[RFC PATCH 4/6] kernel: faster queue spinlock implementation

linux-kernel.vger.kernel.org archive mirror
 help / color / mirror / Atom feed

From: Michel Lespinasse <walken@google.com>
To: Rik van Riel <riel@redhat.com>, Ingo Molnar <mingo@redhat.com>,
	"Paul E. McKenney" <paulmck@us.ibm.com>,
	David Howells <dhowells@redhat.com>,
	Thomas Gleixner <tglx@linutronix.de>,
	Eric Dumazet <edumazet@google.com>,
	"Eric W. Biederman" <ebiederm@xmission.com>,
	Manfred Spraul <manfred@colorfullife.com>
Cc: linux-kernel@vger.kernel.org
Subject: [RFC PATCH 4/6] kernel: faster queue spinlock implementation
Date: Tue, 22 Jan 2013 15:13:33 -0800	[thread overview]
Message-ID: <1358896415-28569-5-git-send-email-walken@google.com> (raw)
In-Reply-To: <1358896415-28569-1-git-send-email-walken@google.com>

The MCS based queue spinlock implementation was easy to use, but it has
a few annoying performance limitations under moderate contention.

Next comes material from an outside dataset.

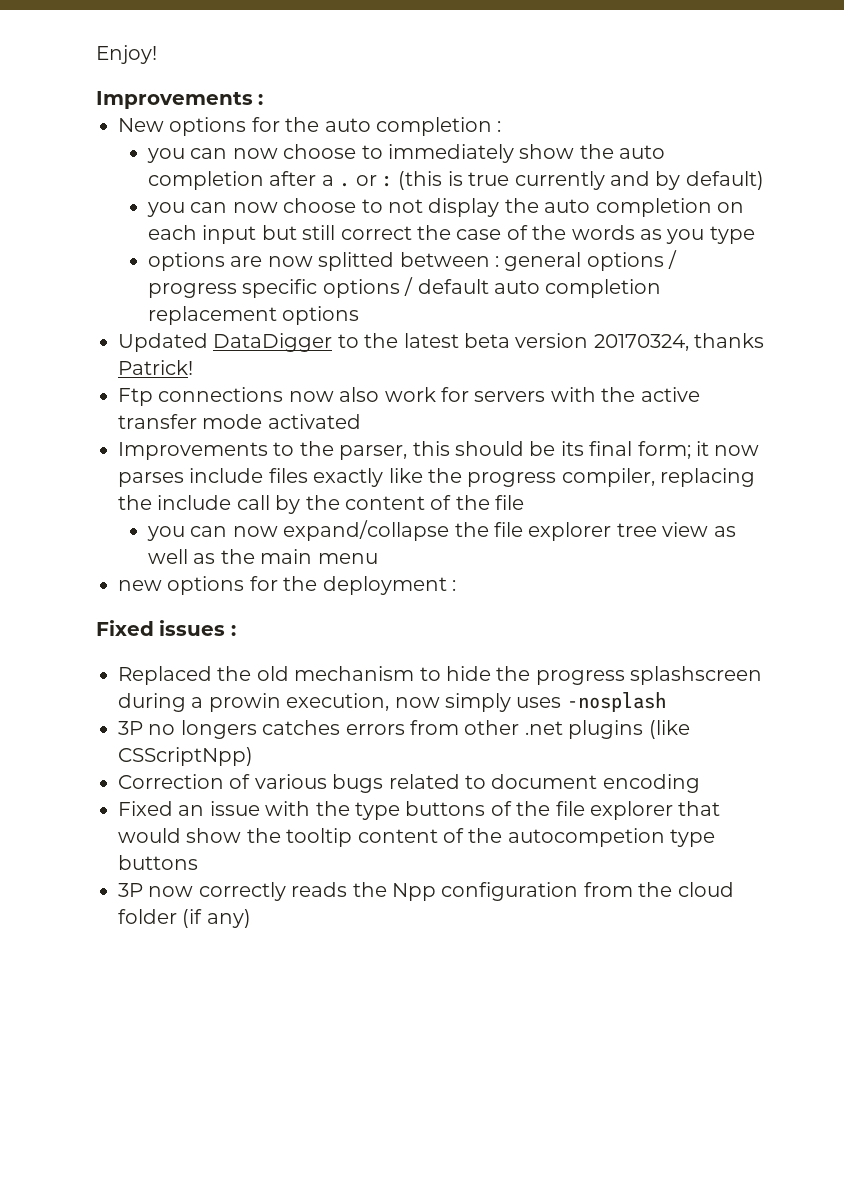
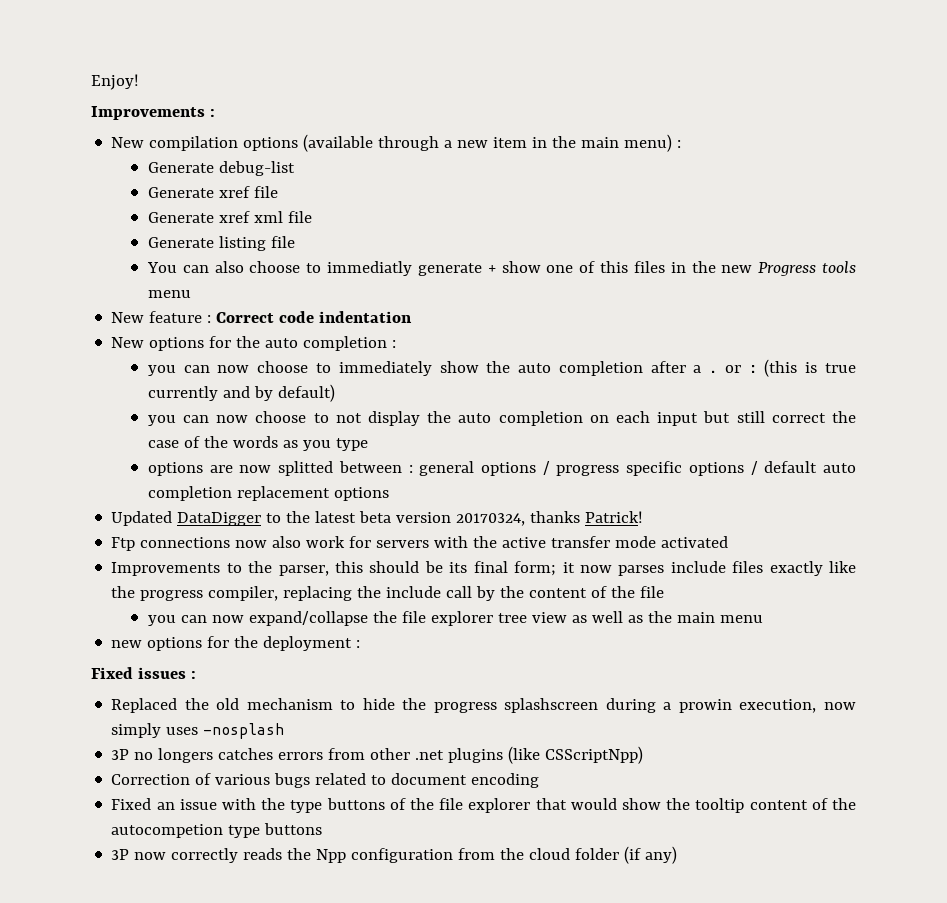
(264, 99) none -> [111,134,682,152] [147,161,295,176] [147,186,278,198] [147,211,312,223] [147,236,295,251] [146,261,856,276] [147,290,191,298] [111,311,413,323] // New compilation options (available through a new item in the main menu) : // Generate debug-list // Generate xref file // Generate xref xml file // Generate listing file // You can also choose to immediatly generate + show one of this files in the new Progress tools menu // New feature : Correct code indentation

- In the uncontended case, it uses atomic operations on both the acquire
  and the release paths, as opposed to the ticket spinlock which can use
  (on x86) a simple store on the release path.

- In the contended case, a thread will write both to its own
  q_spinlock_node (to initialize the wait field), to the previous
  node (to set the next field), and to the next node (to release the
  spinlock). It would be nice to reduce the number of locations accessed.

- When some thread's unlock operation races with the next thread's lock
  operation, there is a short window where the unlocker might have to spin
  waiting for the locker to fully register itself. This race is most likely
  to hit with a small number of threads and a short lock hold time, and it
  may reduce performance in that case.

Because of these limitations, the MCS queue spinlock implementation does
not always compare favorably to ticket spinlocks under moderate contention.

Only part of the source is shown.